Entries supplied:
******************************

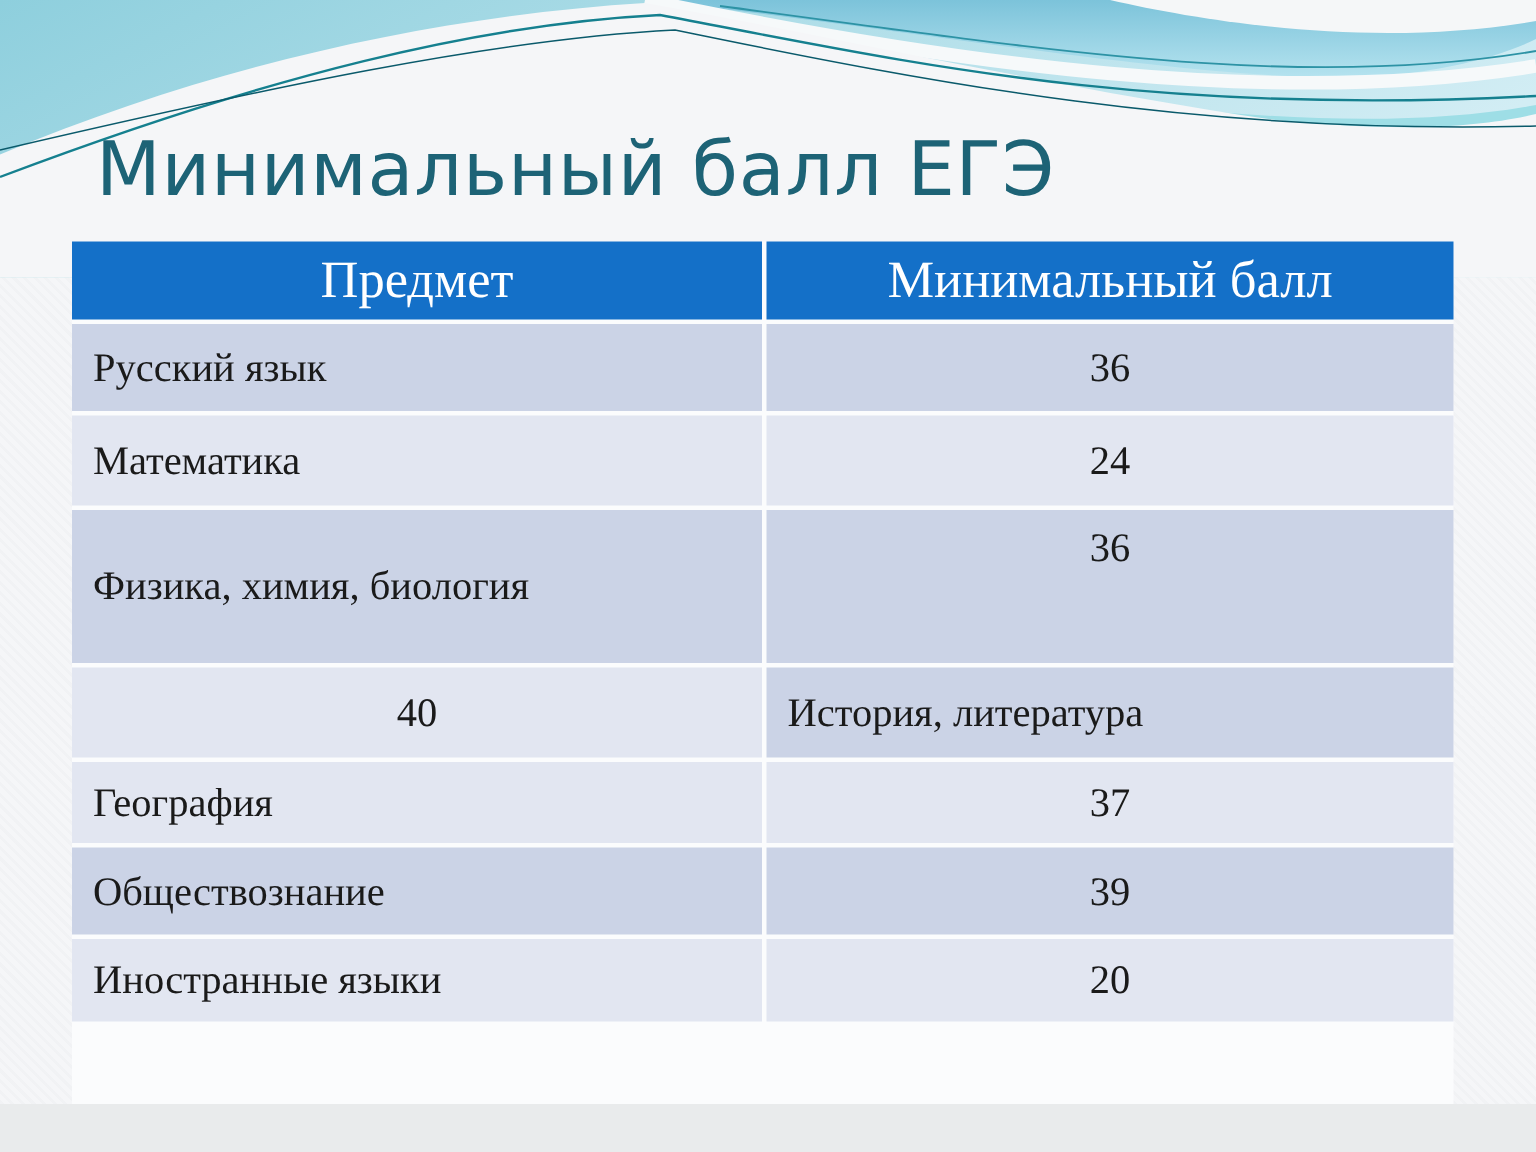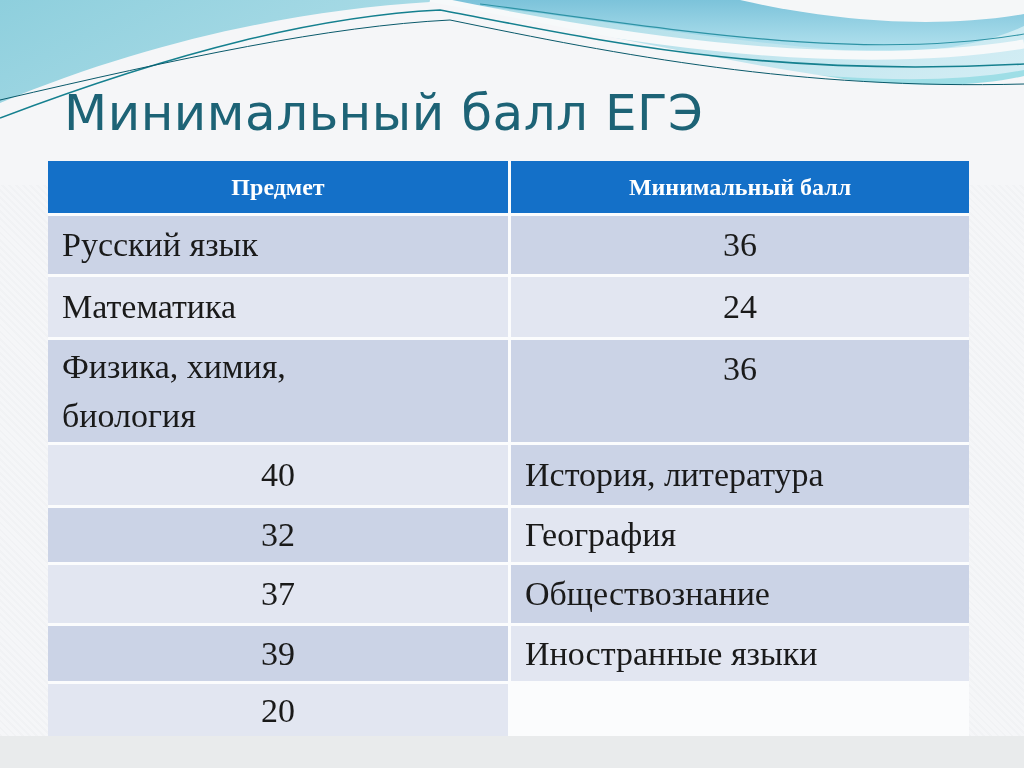--- a/index.html
+++ b/index.html
@@ -38,28 +38,28 @@
     width: 921px;
     display: grid;
     grid-template-columns: 460px 458px;
     grid-template-rows: 52px 58px 60px 102px 60px 54px 58px 55px 54px;
     gap: 3px;
     background: #fbfcfd;
   }
   .cell {
     display: flex;
     align-items: center;
-    font-size: 34px;
+    font-size: 27px;
     color: var(--cell-text, #1a1a1a);
   }
   .cell-header {
     background: var(--header-blue, #1470c8);
     color: var(--header-text, #ffffff);
-    font-weight: bold;
-    font-size: 24px;
+    font-weight: normal;
+    font-size: 35px;
     justify-content: center;
   }
   .cell-subject { padding-left: 14px; }
   .cell-subject span { display: inline-block; }
   .cell-subject.tall span { max-width: 350px; line-height: 1.45; }
   .cell-score { justify-content: center; }
   .cell-score.tall { align-items: flex-start; padding-top: 10px; }
   .row-dark  { background: var(--row-dark, #cbd3e6); }
   .row-light { background: var(--row-light, #e2e6f1); }
 </style>
@@ -111,21 +111,20 @@
       </div>
       <div class="cell cell-score row-light">24</div>
       <div class="cell cell-subject row-dark tall">
         <span>Физика, химия, биология</span>
       </div>
       <div class="cell cell-score row-dark tall">36</div>
       <div class="cell cell-score row-light">40</div>
       <div class="cell cell-subject row-dark">
         <span>История, литература</span>
       </div>
-      <div class="cell cell-score row-dark">32</div>
       <div class="cell cell-subject row-light">
         <span>География</span>
       </div>
       <div class="cell cell-score row-light">37</div>
       <div class="cell cell-subject row-dark">
         <span>Обществознание</span>
       </div>
       <div class="cell cell-score row-dark">39</div>
       <div class="cell cell-subject row-light">
         <span>Иностранные языки</span>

******************************

The only output should be the lines from the one containing "<span>Физика, химия, биология</span>" through the final line of the material above, copied exactly.

         <span>Физика, химия, биология</span>
       </div>
       <div class="cell cell-score row-dark tall">36</div>
       <div class="cell cell-score row-light">40</div>
       <div class="cell cell-subject row-dark">
         <span>История, литература</span>
       </div>
-      <div class="cell cell-score row-dark">32</div>
       <div class="cell cell-subject row-light">
         <span>География</span>
       </div>
       <div class="cell cell-score row-light">37</div>
       <div class="cell cell-subject row-dark">
         <span>Обществознание</span>
       </div>
       <div class="cell cell-score row-dark">39</div>
       <div class="cell cell-subject row-light">
         <span>Иностранные языки</span>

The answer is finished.